We might want to generalize the hook and pattern recognition for a target like PPC that has a full assortment of negated logic ops (orc, nand).

Note that http://reviews.llvm.org/D18842 would cause this transform to trigger more often.

For reference, this relates to:
https://llvm.org/bugs/show_bug.cgi?id=27105
https://llvm.org/bugs/show_bug.cgi?id=27202
https://llvm.org/bugs/show_bug.cgi?id=27203
https://llvm.org/bugs/show_bug.cgi?id=27328

Diff Detail

Repository
rL LLVM

Event Timeline

spatel updated this revision to Diff 53644.Apr 13 2016, 5:25 PM
spatel retitled this revision from to [x86, ppc] prefer comparisons against zero for and+cmp sequences.
spatel updated this object.
spatel added reviewers: hfinkel, andreadb, kbsmith1.
spatel added a subscriber: llvm-commits.
kbsmith1 edited edge metadata.Apr 13 2016, 6:12 PM

See inline comments.

include/llvm/Target/TargetLowering.h
308 ↗(On Diff #53644)

I see \brief used in other comments preceding functions. Should that be here as well?

313 ↗(On Diff #53644)

This specific statement is a little hard to follow. I think it might be clearer if you say X & Y == Y implies that the bits in Y are a subset of the bits in X. Therefore, the set of bits not in X (~X) unioned (&) with
the bits in Y must be the empty set (0). So, X & Y == 0 is equivalent to ~X & Y == 0.

lib/CodeGen/CodeGenPrepare.cpp
5174 ↗(On Diff #53644)

Maybe I am missing something, or don't understand, but I don't see anything in this routine that checks to make sure this is an == comparison.

test/CodeGen/X86/bmi.ll
174 ↗(On Diff #53644)

Is this valid for ne? The comment in TargetLowering.h should discuss that. Seems like it is, but it would be worth showing that in the comment. This test should also have some tests that match the pattern, except use le, ge, lt, gt as well, as those are not legal patterns to hit the optimization.

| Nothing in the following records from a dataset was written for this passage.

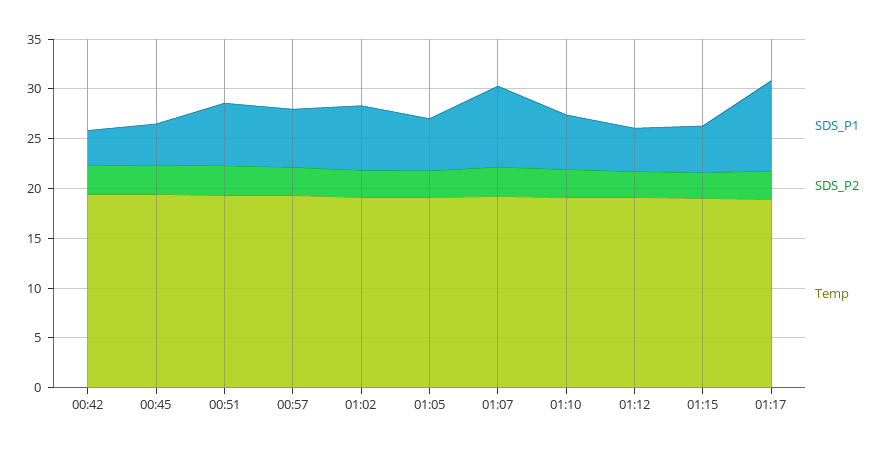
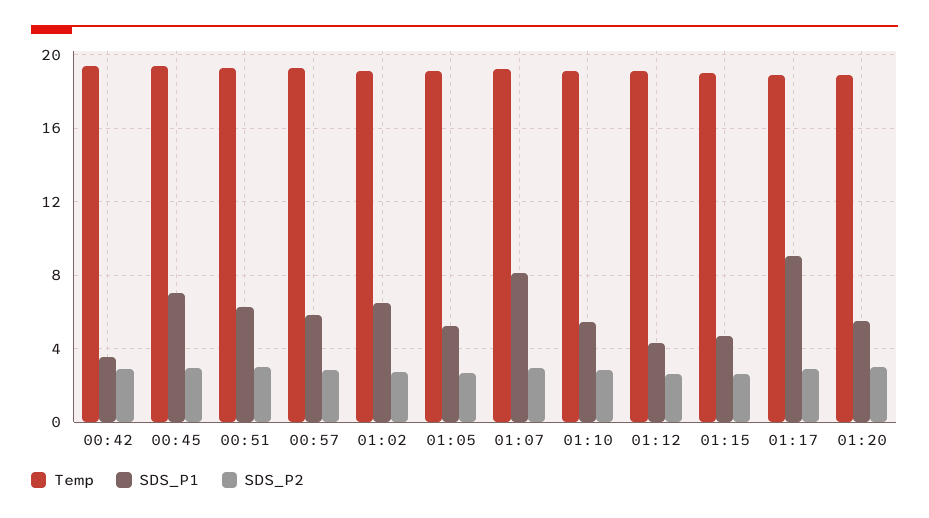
SDS_P1, 00:45: 4 -> 7
Temp, 01:20: none -> 19
SDS_P1, 01:20: none -> 5.5
SDS_P2, 01:20: none -> 3

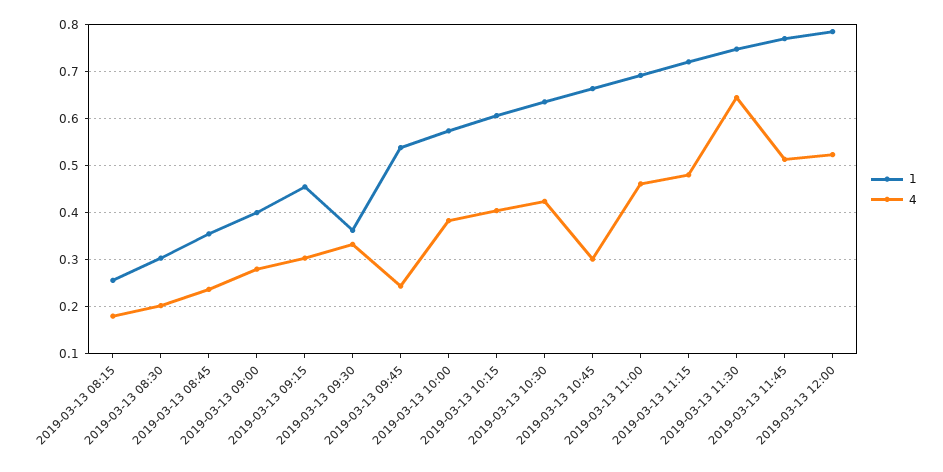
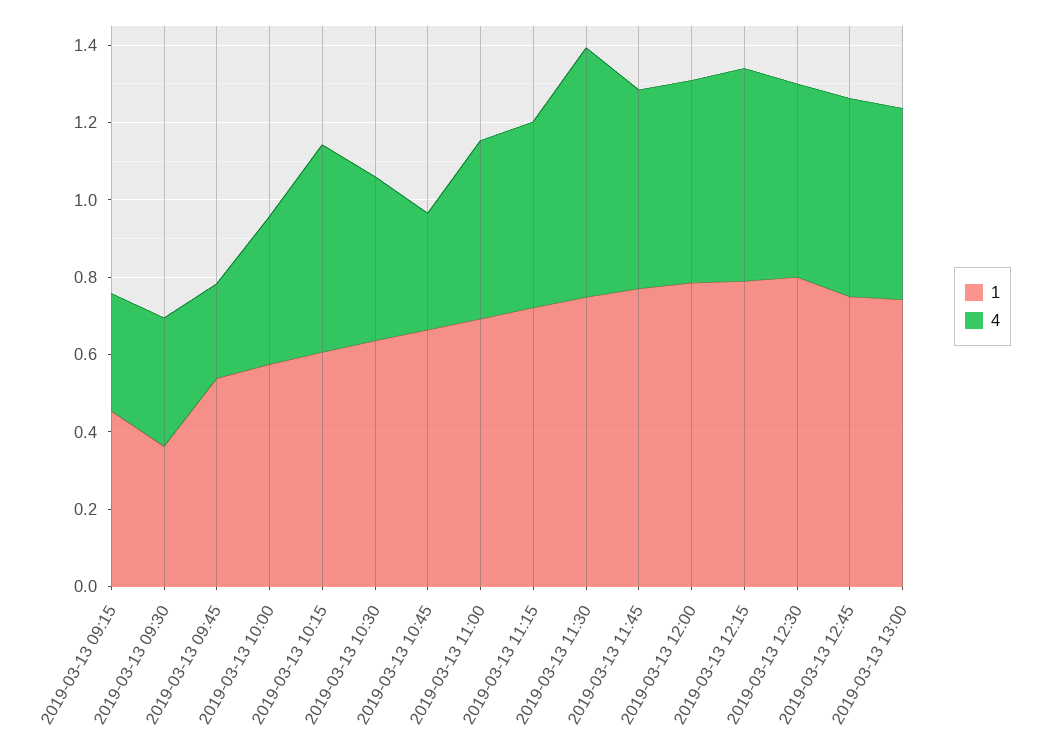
1, 2019-03-13 08:15: 0.26 -> none
4, 2019-03-13 08:15: 0.18 -> none
1, 2019-03-13 08:30: 0.3 -> none
4, 2019-03-13 08:30: 0.2 -> none
1, 2019-03-13 08:45: 0.36 -> none
4, 2019-03-13 08:45: 0.24 -> none
1, 2019-03-13 09:00: 0.4 -> none
4, 2019-03-13 09:00: 0.28 -> none
4, 2019-03-13 10:15: 0.4 -> 0.55
1, 2019-03-13 12:15: none -> 0.8
4, 2019-03-13 12:15: none -> 0.55
1, 2019-03-13 12:30: none -> 0.8
4, 2019-03-13 12:30: none -> 0.5
1, 2019-03-13 12:45: none -> 0.75
4, 2019-03-13 12:45: none -> 0.5
1, 2019-03-13 13:00: none -> 0.75
4, 2019-03-13 13:00: none -> 0.5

hfinkel edited edge metadata.Apr 13 2016, 6:21 PM

This certainly a good pattern to catch, but I'm not sure that CGP is the right place for this. We generally have things in CGP to work-around the fact that SDAG/ISel is basic-block local. This kind of thing seems much more natural as a something that should be in DAGCombine.

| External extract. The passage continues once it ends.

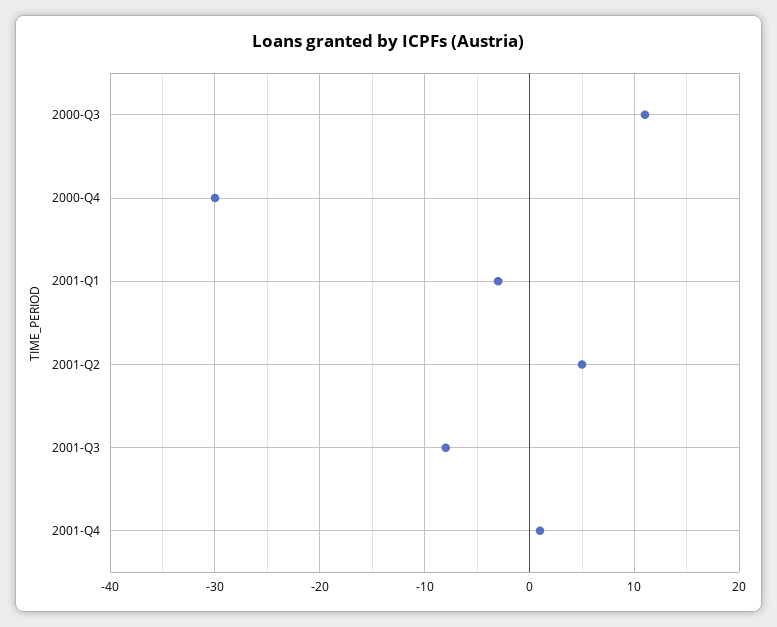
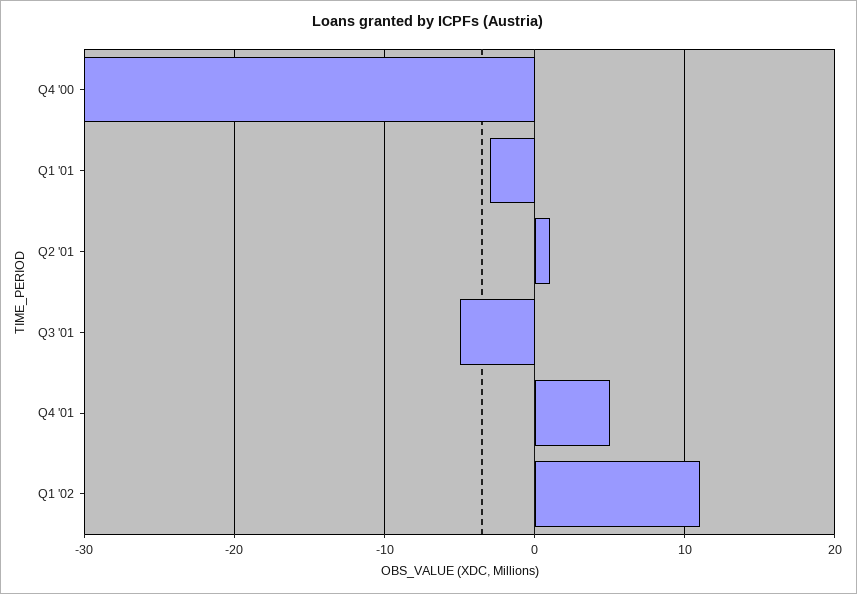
2000-Q3: 11 -> none
2001-Q2: 5 -> 1
2001-Q3: -8 -> -5
2001-Q4: 1 -> 5
Q1 '02: none -> 11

This certainly a good pattern to catch, but I'm not sure that CGP is the right place for this. We generally have things in CGP to work-around the fact that SDAG/ISel is basic-block local. This kind of thing seems much more natural as a something that should be in DAGCombine.

Yes, I initially thought I'd do this as a DAGCombine, but then I realized that we'd need "isKnownToBeAPowerOfTwo()", and I don't see an SDNode equivalent for the IR version. I'm not sure where we draw the line between CGP and DAGCombine, but duplicating isKnownToBeAPowerOfTwo() scared me away.

This certainly a good pattern to catch, but I'm not sure that CGP is the right place for this. We generally have things in CGP to work-around the fact that SDAG/ISel is basic-block local. This kind of thing seems much more natural as a something that should be in DAGCombine.

Yes, I initially thought I'd do this as a DAGCombine, but then I realized that we'd need "isKnownToBeAPowerOfTwo()", and I don't see an SDNode equivalent for the IR version. I'm not sure where we draw the line between CGP and DAGCombine, but duplicating isKnownToBeAPowerOfTwo() scared me away.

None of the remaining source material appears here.